**What the task requires**
The reply should repeat all of the data word for word, with no pictures.

--

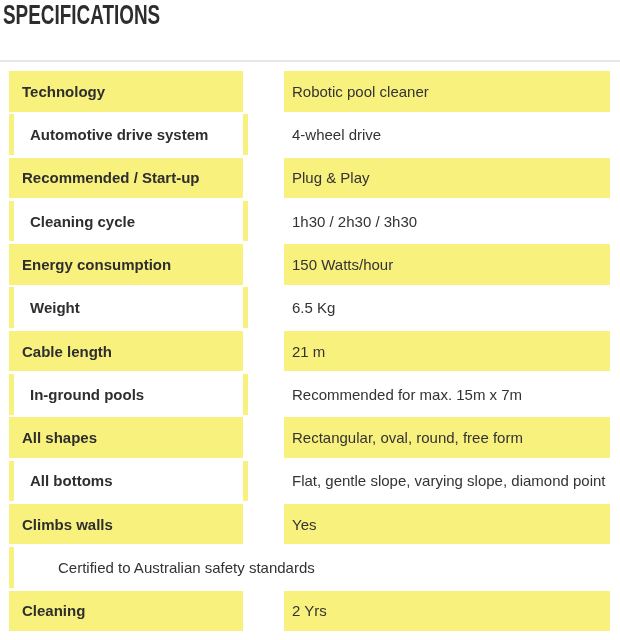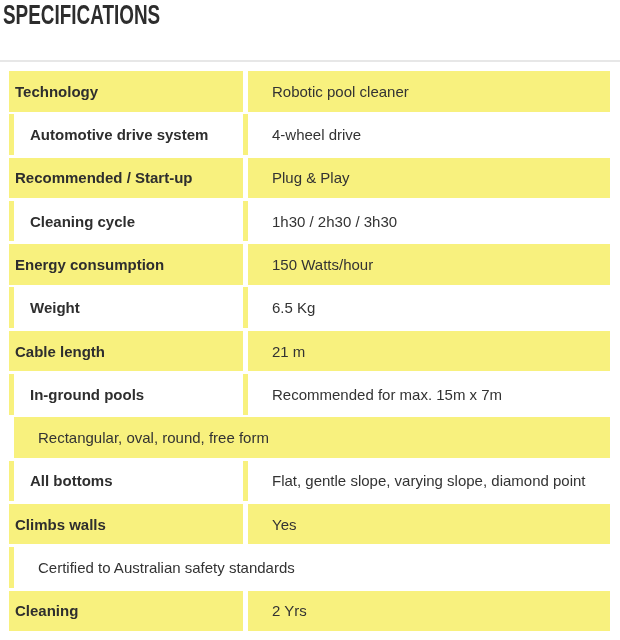--- a/index.html
+++ b/index.html
@@ -59,30 +59,31 @@
   }
   .cell {
     display: flex;
     align-items: center;
   }
   .cell.label {
     width: 234px;
     flex: 0 0 234px;
     font-weight: bold;
     color: var(--label-color, #2e2e2e);
-    padding-left: 6px;
+    padding-left: 13px;
   }
   .col-divider {
     width: 5px;
     flex: 0 0 5px;
   }
   .cell.value {
     flex: 1 1 auto;
     color: var(--value-color, #333333);
-    padding-left: 24px;
+    padding-left: 8px;
+    margin-left: 36px;
   }
   .row.yellow .cell { background: var(--yellow, #f8f17e); }
   .row.yellow .col-divider { background: #ffffff; }
   .row.white .cell { background: #ffffff; }
   .row.white .col-divider { background: var(--yellow, #f8f17e); }
   .row.white .cell.label {
     border-left: 5px solid var(--yellow, #f8f17e);
     padding-left: 16px;
   }
 </style>
@@ -137,20 +138,21 @@
     <div class="cell value">21 m</div>
   </div>
 
   <div class="row white">
     <div class="cell label">In-ground pools</div>
     <div class="col-divider"></div>
     <div class="cell value">Recommended for max. 15m x 7m</div>
   </div>
 
   <div class="row yellow">
+    <div class="cell label">All shapes</div>
     <div class="col-divider"></div>
     <div class="cell value">Rectangular, oval, round, free form</div>
   </div>
 
   <div class="row white">
     <div class="cell label">All bottoms</div>
     <div class="col-divider"></div>
     <div class="cell value">Flat, gentle slope, varying slope, diamond point</div>
   </div>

--

**Completed exercise**
--- a/index.html
+++ b/index.html
@@ -59,30 +59,31 @@
   }
   .cell {
     display: flex;
     align-items: center;
   }
   .cell.label {
     width: 234px;
     flex: 0 0 234px;
     font-weight: bold;
     color: var(--label-color, #2e2e2e);
-    padding-left: 6px;
+    padding-left: 13px;
   }
   .col-divider {
     width: 5px;
     flex: 0 0 5px;
   }
   .cell.value {
     flex: 1 1 auto;
     color: var(--value-color, #333333);
-    padding-left: 24px;
+    padding-left: 8px;
+    margin-left: 36px;
   }
   .row.yellow .cell { background: var(--yellow, #f8f17e); }
   .row.yellow .col-divider { background: #ffffff; }
   .row.white .cell { background: #ffffff; }
   .row.white .col-divider { background: var(--yellow, #f8f17e); }
   .row.white .cell.label {
     border-left: 5px solid var(--yellow, #f8f17e);
     padding-left: 16px;
   }
 </style>
@@ -137,20 +138,21 @@
     <div class="cell value">21 m</div>
   </div>
 
   <div class="row white">
     <div class="cell label">In-ground pools</div>
     <div class="col-divider"></div>
     <div class="cell value">Recommended for max. 15m x 7m</div>
   </div>
 
   <div class="row yellow">
+    <div class="cell label">All shapes</div>
     <div class="col-divider"></div>
     <div class="cell value">Rectangular, oval, round, free form</div>
   </div>
 
   <div class="row white">
     <div class="cell label">All bottoms</div>
     <div class="col-divider"></div>
     <div class="cell value">Flat, gentle slope, varying slope, diamond point</div>
   </div>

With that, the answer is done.